A typical discussion amongst guys during a regular hangout, most especially after a few drinks is on the financial status of successful Nigerians. After a lot of raised voices, the discussion attempts to find resolution by speculating on the amount of cash in the said individual’s bank accounts, the value of the individual’s assets and the amount of cash the individual owes the banks (assuming the former CBN governor has been so kind to expose the individual’s precarious loan book with the banks)

At this point of the conversation, the argument dissolves due to lack of information to further buttress their point. The stubborn ones in the group remain steadfast about their position which is supposedly based on the privileged hearsay of financial activities – as you know, this is Lagos; everybody knows somebody that knows somebody that knows somebody.

Ultimately, to win such arguments, there is a need to pull together sufficient information to determine the true financial status of the individual. While we tend to worry about the wealth of others we know nothing about, we fail to track our own net worth which should act as a base for what we plan to build in the future. And no, it’s not just by looking in the cash you have in the bank account!

If you are wondering how to calculate your net worth, today is your lucky day. To get a good indication of your financial condition you will need know how to prepare two simple financial statements. The first statement tells you exactly what you are worth today and is subject to change on a daily basis. The second statements tells you whether your net worth based on your current activities is going upwards or downwards.

Prepare a balance sheet

A balance sheet shows you the difference between what you own (your assets) and what you owe (your liabilities) which sums up to your net worth.

To get started, you will need to list all assets and liabilities:

Examples of assets: Cash, investments, house

Examples of liabilities: all types of loans – car loan, house loan, payday loan

After calculation your net worth and you have a negative status it simply means you owe more than you own. There are simply two ways to increase your net worth: increase your assets or decrease your liabilities.

Prepare a cashflow statement

In order for you to understand whether your net worth is likely to increase or decrease, you need to identify your cash inflows and outflows to help you calculate the net cash flow.
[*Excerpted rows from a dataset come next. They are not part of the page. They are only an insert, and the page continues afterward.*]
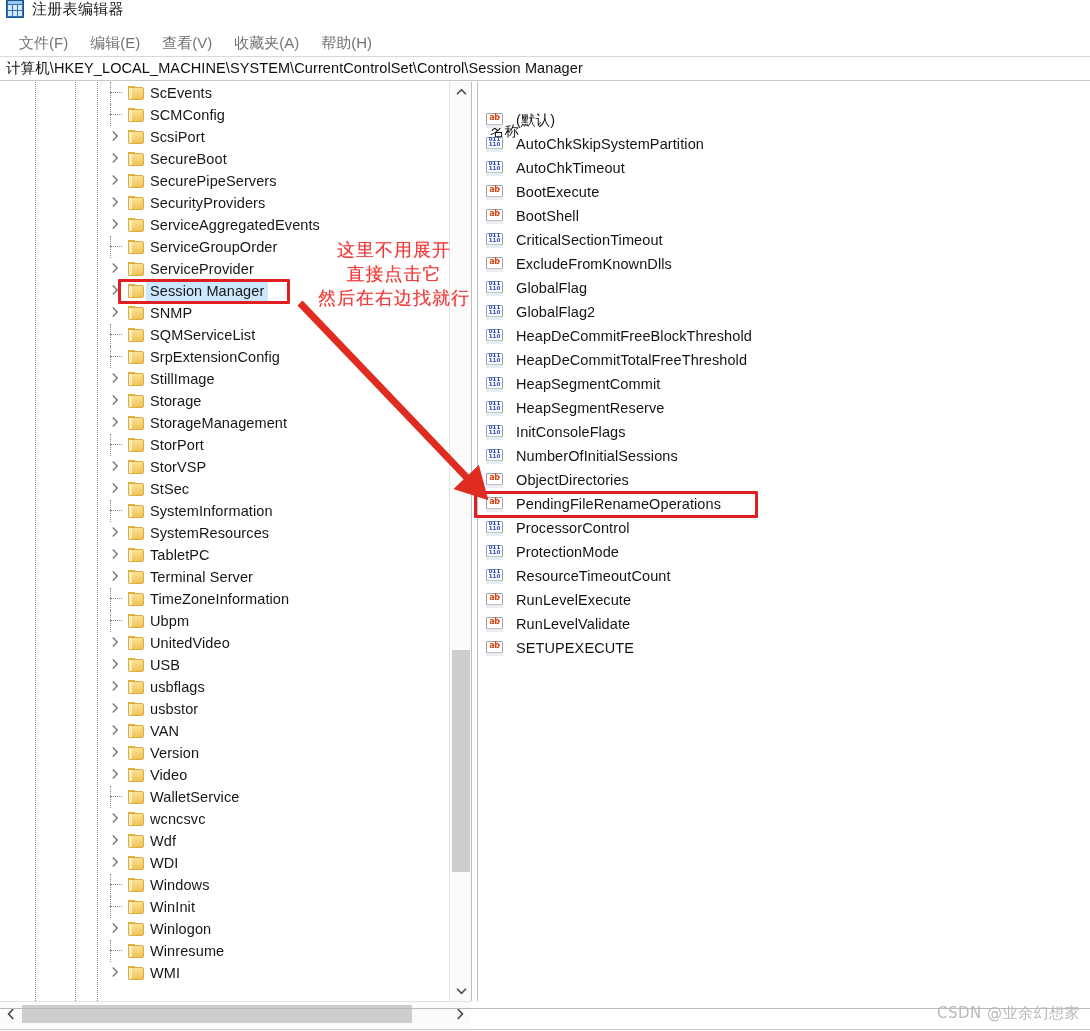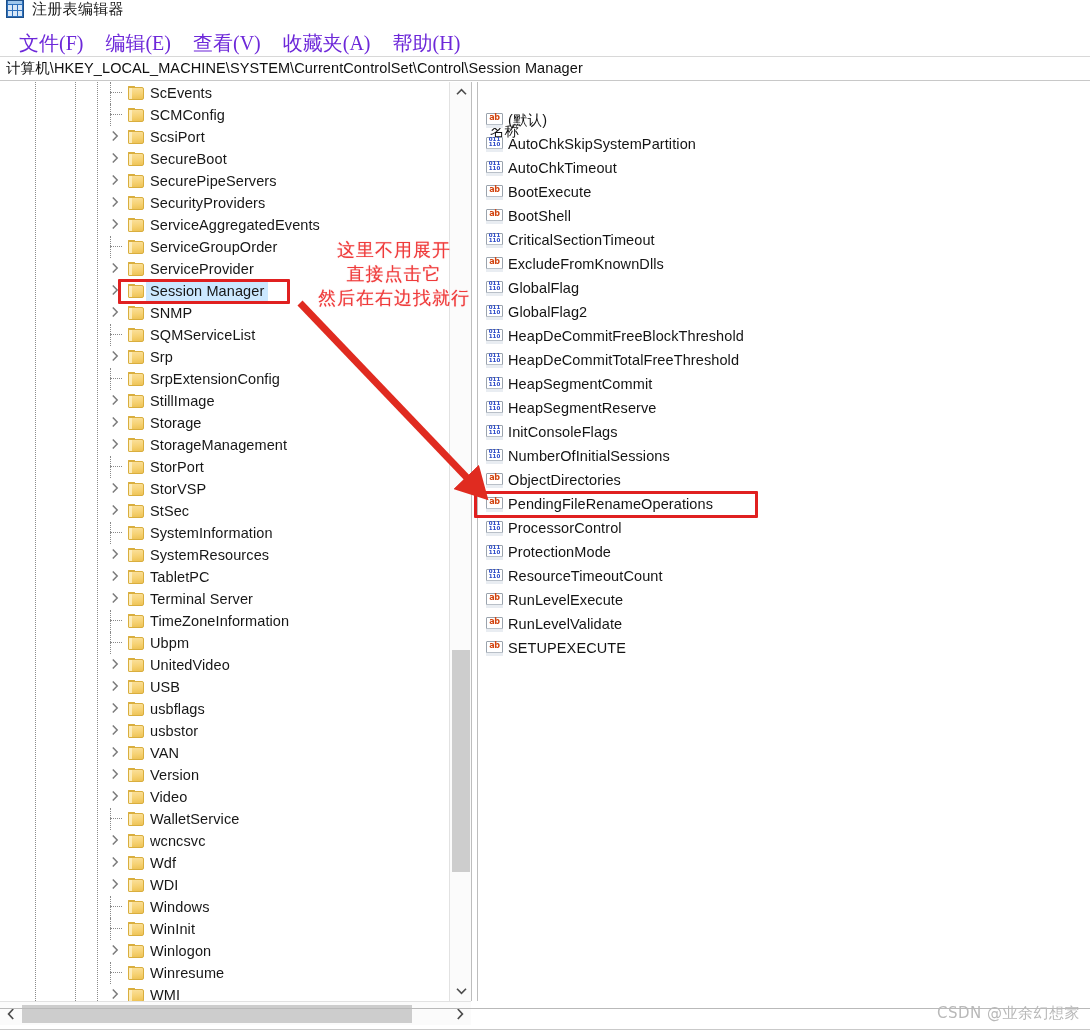--- a/index.html
+++ b/index.html
@@ -53,9 +53,8 @@
     background: #ffffff;
   }
   .menu-item {
-    font-size: 20px; color: #6d28d9; padding: 2px 11px; white-space: nowrap;
+    font-size: 15px; color: #737373; padding: 2px 11px; white-space: nowrap;
     cursor: default;
-    font-family: Liberation Serif, serif;
   }
 
   

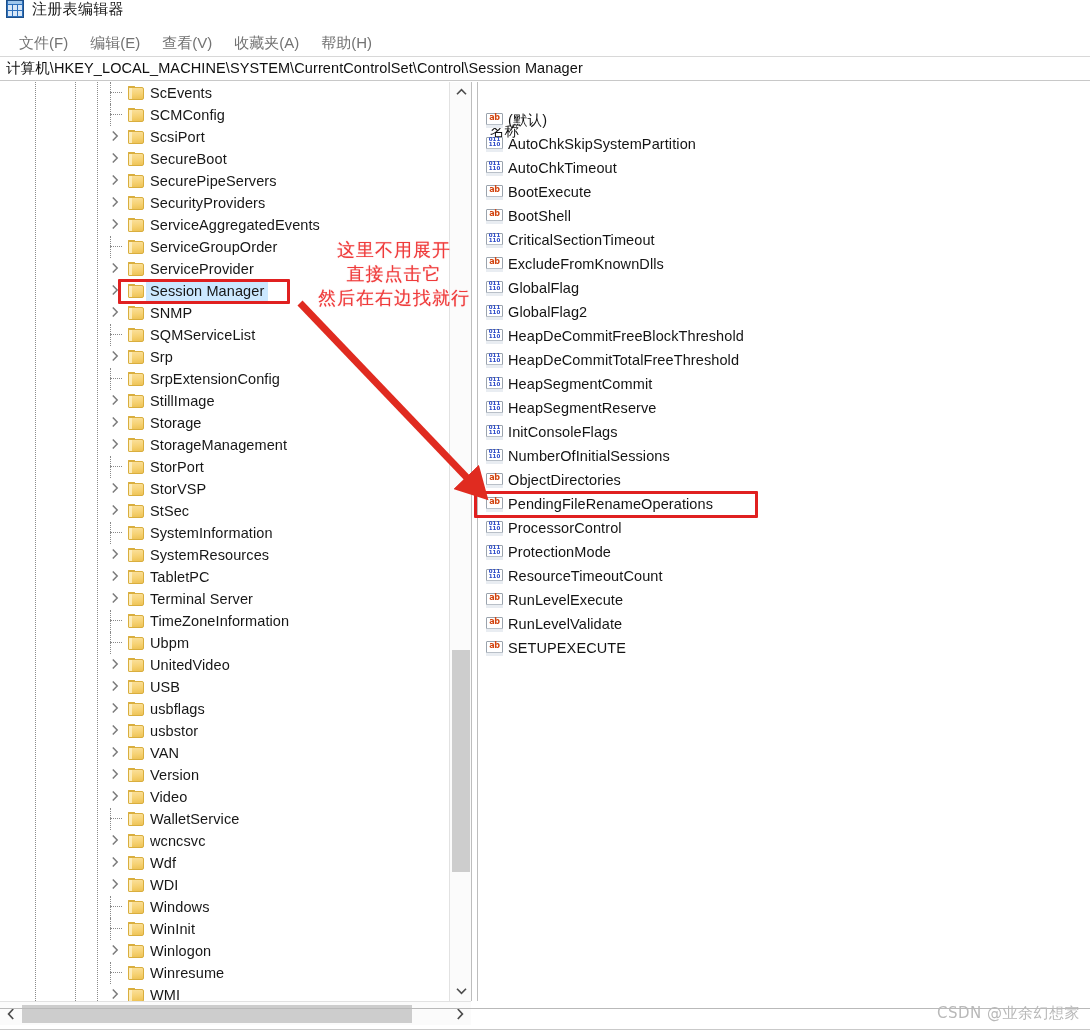--- a/index.html
+++ b/index.html
@@ -196,7 +196,7 @@
     padding-left: 8px; white-space: nowrap;
   }
   .vicon {
-    position: relative; width: 17px; height: 15px; flex: 0 0 auto; margin-right: 5px;
+    position: relative; width: 17px; height: 15px; flex: 0 0 auto; margin-right: 13px;
   }
   .vicon .page {
     position: absolute; left: 0; top: 0; width: 17px; height: 15px;

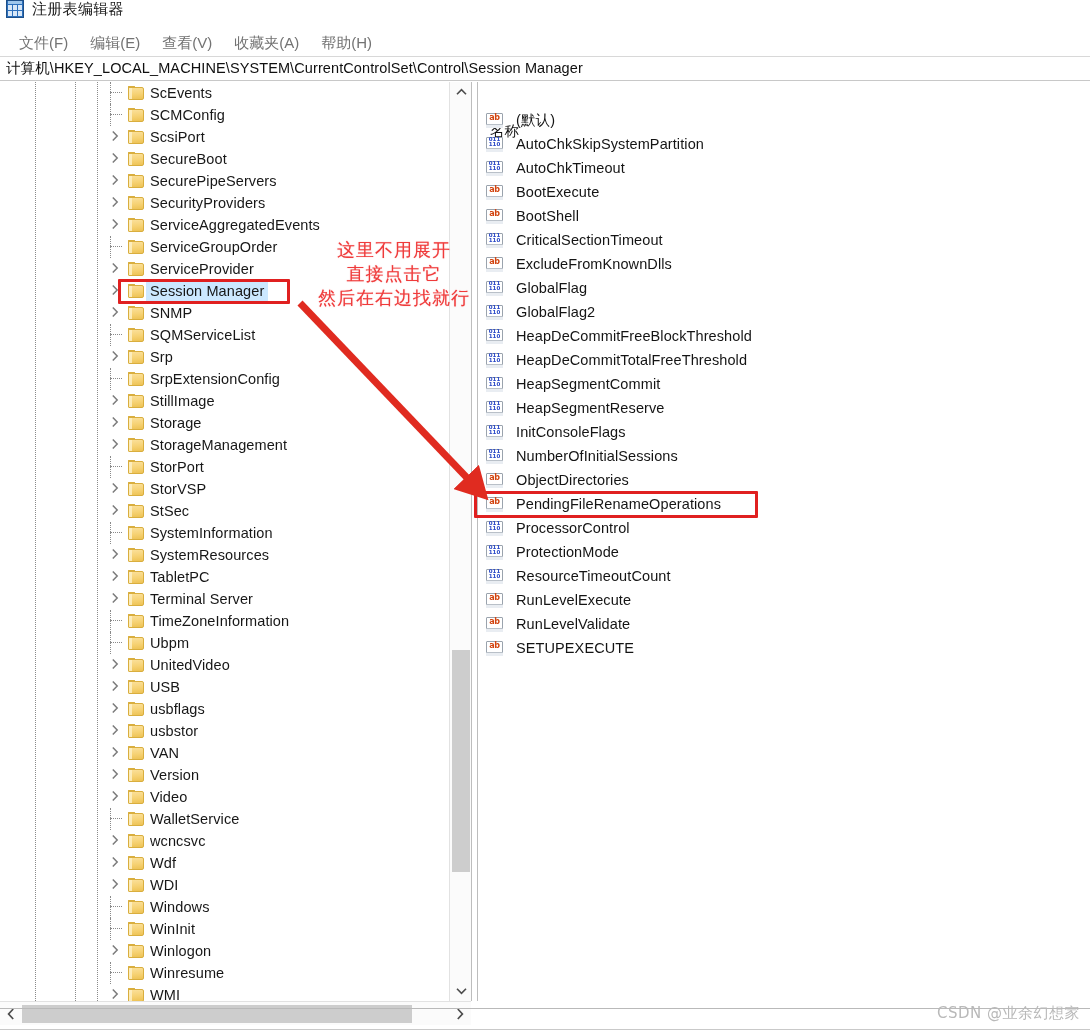--- a/index.html
+++ b/index.html
@@ -422,17 +422,6 @@
             <div class="tree-label">SQMServiceList</div>
           </div>
           <div class="tree-row">
-            <div class="tw-chevron"><svg width="8" height="12" viewBox="0 0 8 12">
-                <path d="M1.8 1.4 L6.2 6 L1.8 10.6" stroke="#7b7b7b" stroke-width="1.5" fill="none"></path>
-              </svg></div>
-            <div class="folder">
-              <div class="ftab"></div>
-              <div class="fback"></div>
-              <div class="fspine"></div>
-            </div>
-            <div class="tree-label">Srp</div>
-          </div>
-          <div class="tree-row">
             <div class="tw-stub-v"></div>
             <div class="tw-stub"></div>
             <div class="folder">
Cash inflows generally include your income: salaries, interest earned on investments or savings, dividends while outflows include: utilities, food supplies, rent, transport fare.

To determine your net cash flow you simply subtract your outflows from your inflows. A positive cash flow indicates that you have earned more than you have spent giving you some excess money that you can use to buy investments like mutual funds, houses or even reduce some of your liabilities. This is typically a good indication that your net worth is increasing with time. On the other hand, assuming the value of your assets do not appreciate, a negative cash flow which indicates that you have spent more than you have earned will lead to decreasing net worth . In this scenario, you will have to re-evaluate your spending pattern.

To put it briefly, to know your financial condition, you will need to be aware of your net worth and spending pattern and knowing how to prepare both financial statements will guide you in improving your financial status.